Winchester was a small coastal town with miles of dense woodland to its sides and backs, to its front was the sea. If you didn't know Winchester existed, it would be easy to pass it without realizing a town even remained there. Some homes were owned as holiday getaways in the Summer, the beach and the mountains made for a scenic holiday of swimming, sunbathing, and hiking. Other than that, Winchester's small permanent population seemed to be relatively harmless, according to Ben. Most of the men worked at a mine a few miles west of town, and the small cafes, diners, and shops kept the rest busy. Tommy had stolen enough money from the family fund to keep him comfortable that he didn't need to get a job, but maybe he'd find the mechanics workshop in the town and offer a helping hand if they would let him. It had been a long time since he had been in a shop, maybe if he could stay in Winchester for a while, it would be okay at least to get his hands on some motors instead of secluding himself behind the walls of Ben's summer home.

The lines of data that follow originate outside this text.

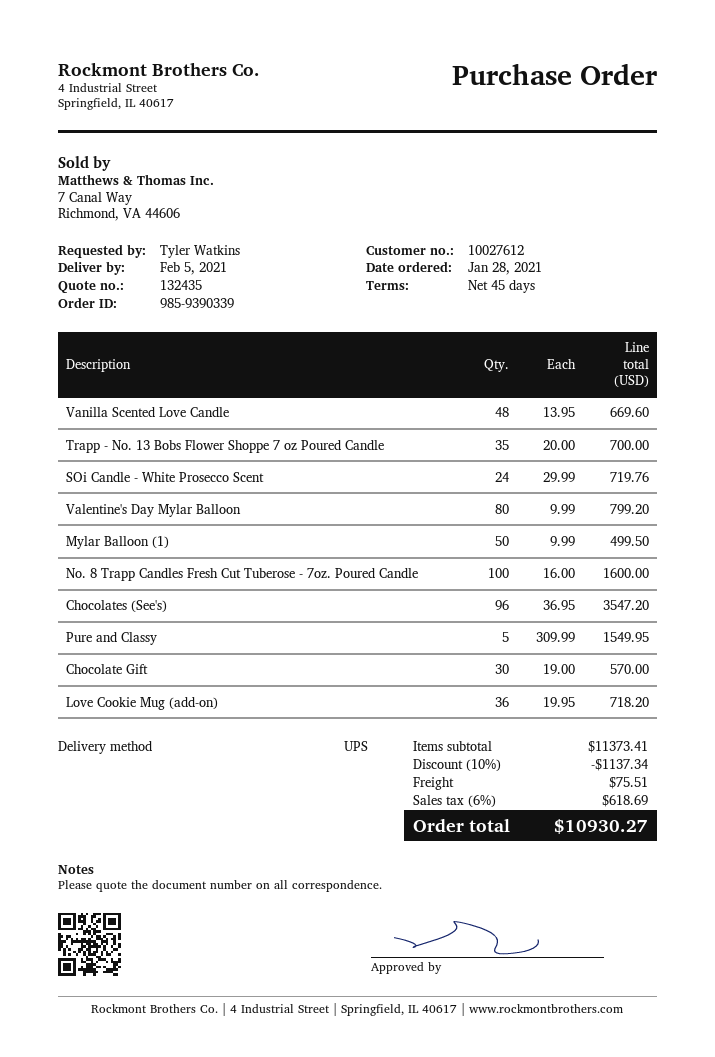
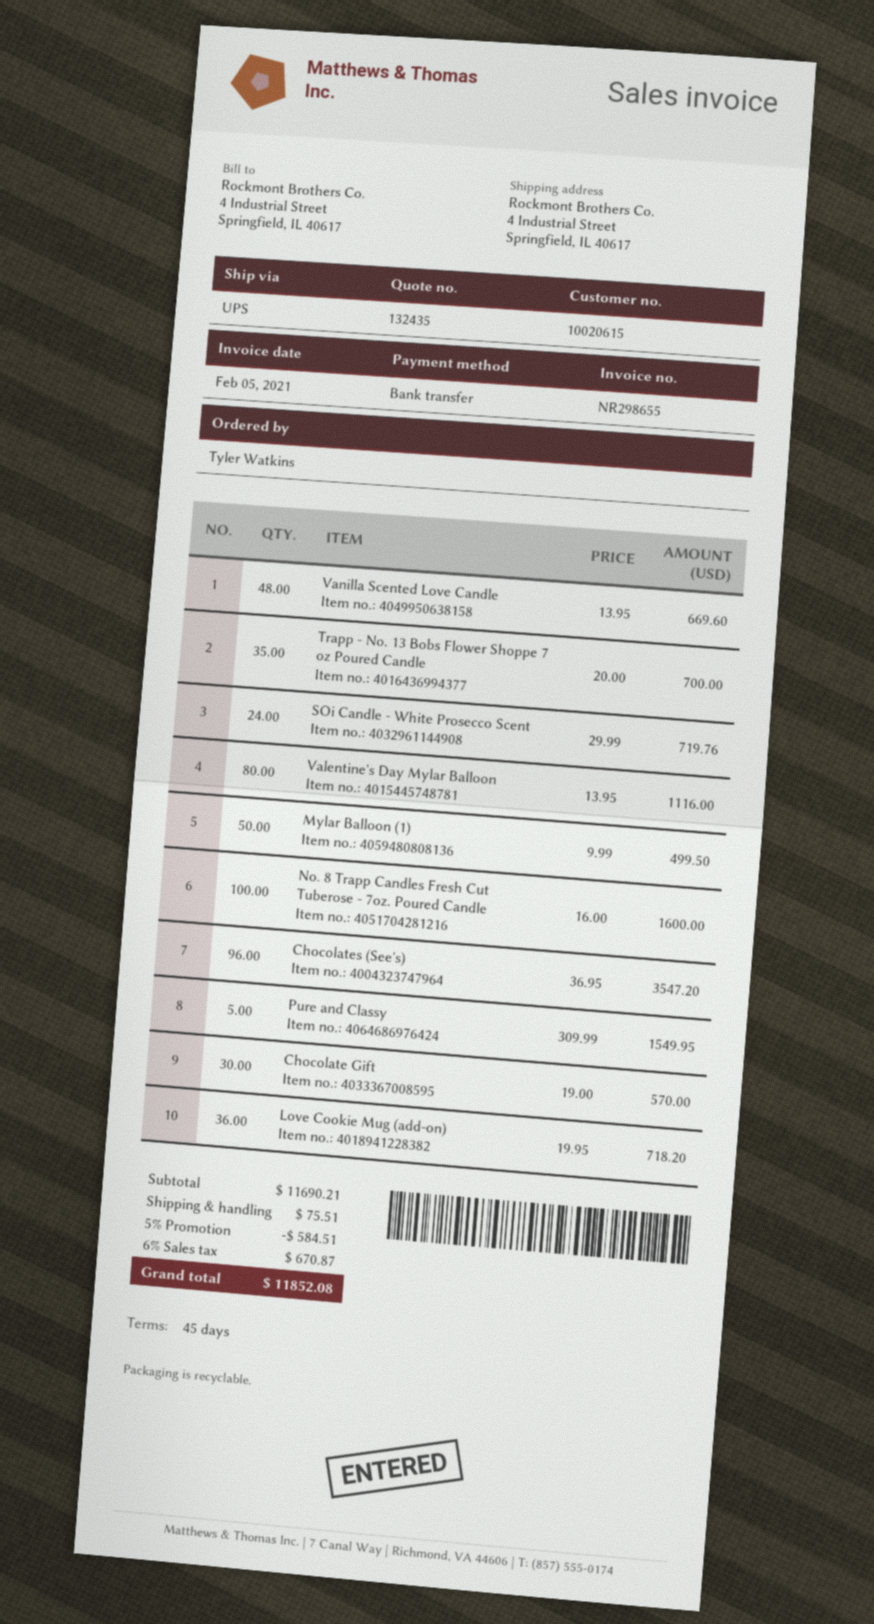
customer number: 10027612 -> 10020615
Valentine's Day Mylar Balloon: 80 x 9.99 = 799.20 -> 80 x 13.95 = 1116.00
subtotal: 11373.41 -> 11690.21
discount: 10% = 1137.34 -> 5% = 584.51
tax: 6% = 618.69 -> 6% = 670.87
total: 10930.27 -> 11852.08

Tommy didn't like the feeling of optimism, it was a stupid thing for someone like him — in the situation that he was in to feel any sort of hope for a future that he knew he couldn't have. As far as he was concerned, he was nothing. Tommy would always be nothing. Though as he drove past the town sign that read WELCOME TO WINCHESTER, Township in 5km. — He welcomed in a relieved sigh, the air which carried into his lungs almost hurt as if he had been holding his breath for the entire 13-hour drive. He didn't know how he managed to drive for those hours — only stopping once for a bathroom break, without falling asleep behind the wheel. Tommy brought it down to fear of being caught again, that adrenaline heated his bloodstream enough to keep him actively awake and alert for the whole way.
As he continued along the road, he noticed a girl walking backward with her thumb extended to the road, Tommy chuffed in disbelief. He doubted that many cars came this way very often, maybe the miners but he highly doubted any of them would be leaving the mines at 1:30 pm. Tommy didn't really want to stop, natural instinct told him to floor it past her and act like he didn't see the girl who was drenched from the rain, bravely trying to hitchhike to her destination. Tommy sighed all to dramatically and slowed his truck down just ahead of her, locking the doors and rolling down the passenger side window enough so that she could see him and he could see her. He watched her jog up to the car through the rearview mirror.
"Are you alright? Do you need a ride somewhere?" Tommy called through the window, talking just loud enough that his voice wasn't muffled by the rain that was now getting slightly heavier.
"Heading into Winchester?" She asked back, obviously cautious. Tommy didn't like the idea of inviting a stranger into his car either, but he forced himself to snuff down the unease that twisted in his stomach.
"Yeah, I get if you don't want a ride, but the rain is—," the girl didn't let Tommy finish.
"It's fine, but if you try to kill me on the way just know that I know self-defence and I'll put an end to that real quick," She warned, a smirk playing across her bluish lips. Tommy returned that with a hint of a smile and unlocked the doors for her to jump in. He leaned over to the backseat and grabbed one of his towels, handing it over to her.
"Don't worry, I'm not really in the murdering mood today," Tommy exclaimed as he pulled back onto the road. The girl chuckled as she ran the towel through her long and tangled Mousey brown hair.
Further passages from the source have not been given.